Welche „Digitalen“ Kompetenzen benötigen wir in Zukunft? Ein Fallbeispiel mit generischem Wert

In mehreren Beiträgen habe ich bereits die Dynamiken der Digitalen Transformation beschrieben (vgl. Krapf 2017; Krapf 2016a). In einem spezifischen Beitrag habe ich zudem erörtert, wie wichtig elaborierte (Handlungs-) Kompetenzen und deren systemische Sicherstellung im neuen Zeitalter der Automatisierung werden. In einem Zeitalter, in dem Maschinen nicht nur unsere Muskelkraft ersetzen, sondern durch „Machine Learning“ und „Artifical Intelligence“ auch zunehmend unsere Wissensarbeit übernehmen. Damit wir als Menschen in einer zukünftig automatisierten Welt einen (ökonomischen) Mehrwert generieren können, müssen wir also ergänzende Kompetenzen zu unseren maschinellen Mitarbeitenden besitzen. Daraus lässt sich dann rasch die Frage ableiten, welche „Digitalen“ Kompetenzen wir uns dazu konkret aneignen müssen.

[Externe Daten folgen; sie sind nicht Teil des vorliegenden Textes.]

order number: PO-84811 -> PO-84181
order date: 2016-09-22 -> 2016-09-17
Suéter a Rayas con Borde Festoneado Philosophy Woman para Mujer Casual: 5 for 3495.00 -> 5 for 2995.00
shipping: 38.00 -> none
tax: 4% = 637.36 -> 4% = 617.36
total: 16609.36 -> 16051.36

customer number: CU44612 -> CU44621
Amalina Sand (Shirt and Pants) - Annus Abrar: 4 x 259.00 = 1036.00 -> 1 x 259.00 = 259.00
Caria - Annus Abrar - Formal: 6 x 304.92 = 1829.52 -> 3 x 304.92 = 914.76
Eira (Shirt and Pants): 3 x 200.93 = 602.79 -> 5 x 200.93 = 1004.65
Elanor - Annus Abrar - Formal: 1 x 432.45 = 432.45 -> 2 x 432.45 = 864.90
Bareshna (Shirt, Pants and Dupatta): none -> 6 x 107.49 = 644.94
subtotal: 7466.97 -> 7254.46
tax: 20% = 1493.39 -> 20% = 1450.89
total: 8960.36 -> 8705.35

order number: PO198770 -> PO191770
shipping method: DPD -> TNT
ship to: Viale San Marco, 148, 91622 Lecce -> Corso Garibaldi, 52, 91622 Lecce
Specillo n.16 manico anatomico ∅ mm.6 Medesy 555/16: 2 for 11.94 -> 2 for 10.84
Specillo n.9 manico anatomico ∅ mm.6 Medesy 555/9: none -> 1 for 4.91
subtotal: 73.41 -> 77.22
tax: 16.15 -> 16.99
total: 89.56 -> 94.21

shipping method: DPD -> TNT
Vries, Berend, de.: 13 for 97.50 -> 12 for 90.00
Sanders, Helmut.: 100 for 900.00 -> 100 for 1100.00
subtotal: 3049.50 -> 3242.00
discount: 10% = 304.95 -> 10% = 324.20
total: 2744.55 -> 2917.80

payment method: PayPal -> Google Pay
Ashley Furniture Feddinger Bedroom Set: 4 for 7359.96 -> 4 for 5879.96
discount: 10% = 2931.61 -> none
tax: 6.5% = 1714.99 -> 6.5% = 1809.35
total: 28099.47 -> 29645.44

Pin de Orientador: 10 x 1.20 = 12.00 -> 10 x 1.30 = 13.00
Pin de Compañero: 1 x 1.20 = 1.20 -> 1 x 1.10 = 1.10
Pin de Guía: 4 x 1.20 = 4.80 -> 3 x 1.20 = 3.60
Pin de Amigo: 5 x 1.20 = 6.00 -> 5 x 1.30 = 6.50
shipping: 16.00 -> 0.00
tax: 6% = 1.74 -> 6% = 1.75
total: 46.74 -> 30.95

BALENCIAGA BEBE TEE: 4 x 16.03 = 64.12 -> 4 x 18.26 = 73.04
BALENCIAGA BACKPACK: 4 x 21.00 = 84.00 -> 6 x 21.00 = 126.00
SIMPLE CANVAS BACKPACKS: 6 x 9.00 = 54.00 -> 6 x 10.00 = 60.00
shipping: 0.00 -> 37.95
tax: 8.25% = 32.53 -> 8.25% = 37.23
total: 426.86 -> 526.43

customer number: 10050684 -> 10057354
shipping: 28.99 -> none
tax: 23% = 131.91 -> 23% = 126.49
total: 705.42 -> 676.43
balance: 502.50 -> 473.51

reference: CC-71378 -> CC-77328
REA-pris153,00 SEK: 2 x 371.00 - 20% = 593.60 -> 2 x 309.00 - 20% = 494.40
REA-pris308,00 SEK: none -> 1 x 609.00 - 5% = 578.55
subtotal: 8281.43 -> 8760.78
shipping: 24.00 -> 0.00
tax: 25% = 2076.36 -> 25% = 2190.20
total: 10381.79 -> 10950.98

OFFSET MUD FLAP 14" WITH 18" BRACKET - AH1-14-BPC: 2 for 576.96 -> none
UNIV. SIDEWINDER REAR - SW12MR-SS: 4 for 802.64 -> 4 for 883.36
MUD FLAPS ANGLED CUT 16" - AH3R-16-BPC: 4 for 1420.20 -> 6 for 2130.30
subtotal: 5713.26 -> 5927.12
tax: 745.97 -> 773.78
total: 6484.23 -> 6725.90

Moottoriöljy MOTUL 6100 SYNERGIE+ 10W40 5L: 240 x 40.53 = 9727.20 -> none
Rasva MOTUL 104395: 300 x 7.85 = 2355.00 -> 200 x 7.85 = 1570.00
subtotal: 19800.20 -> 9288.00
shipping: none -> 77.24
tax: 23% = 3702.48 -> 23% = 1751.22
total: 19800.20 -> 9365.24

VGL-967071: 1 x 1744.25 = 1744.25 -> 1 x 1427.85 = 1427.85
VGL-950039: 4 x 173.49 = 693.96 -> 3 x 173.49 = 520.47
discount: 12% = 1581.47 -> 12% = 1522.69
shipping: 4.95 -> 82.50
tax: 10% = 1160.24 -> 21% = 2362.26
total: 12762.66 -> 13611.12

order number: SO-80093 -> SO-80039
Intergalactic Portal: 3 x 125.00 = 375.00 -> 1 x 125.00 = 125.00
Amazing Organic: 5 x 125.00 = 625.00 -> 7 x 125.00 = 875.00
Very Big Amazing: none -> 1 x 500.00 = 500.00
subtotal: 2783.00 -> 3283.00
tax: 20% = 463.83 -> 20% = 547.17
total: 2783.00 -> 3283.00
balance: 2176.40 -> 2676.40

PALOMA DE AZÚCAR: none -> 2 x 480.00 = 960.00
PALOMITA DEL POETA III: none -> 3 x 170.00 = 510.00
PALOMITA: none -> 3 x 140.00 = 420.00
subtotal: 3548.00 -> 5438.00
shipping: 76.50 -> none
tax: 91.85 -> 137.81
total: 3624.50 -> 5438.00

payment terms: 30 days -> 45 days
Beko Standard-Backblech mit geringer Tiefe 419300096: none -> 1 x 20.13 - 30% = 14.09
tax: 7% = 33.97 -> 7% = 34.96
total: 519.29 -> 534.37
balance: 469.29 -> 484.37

Bei der Schweizerischen Post wollten wir genau dies herausfinden. Wir wollten wissen, welche „Digitalen“ Kompetenzen für unsere Mitarbeitenden in Zukunft wichtig sind. Dazu mussten wir aber zuerst definieren, was wir unter „Digitalen“ Kompetenzen verstehen. Denn ein Blick in die Literatur zeigt, dass die Reichweite unterschiedlich gefasst wird. Während sich einige Modelle eher auf den Umgang mit digitalen Tools beziehen und dabei vor allem den Begriff der Medienkompetenz etwas weiter fassen (vgl. bspw. Ferrari/Punie/Brečko 2013; Meier 2016), umfassen andere Modelle „Digitale“ Kompetenzen so weit, dass damit eigentlich „Zukunftskompetenzen“ oder „Kompetenzen in einer digitalen Welt“ gemeint sind (Mozilla 2016; World Economic Forum 2016). In unserer Arbeitsgruppe bestehend aus Fachspezialisten aus unterschiedlichen Geschäftsbereichen der Personal- und Organisationsentwicklung war schnell klar, dass wir für die empirische Analyse beide Verständnisse aufgreifen und überprüfen müssen.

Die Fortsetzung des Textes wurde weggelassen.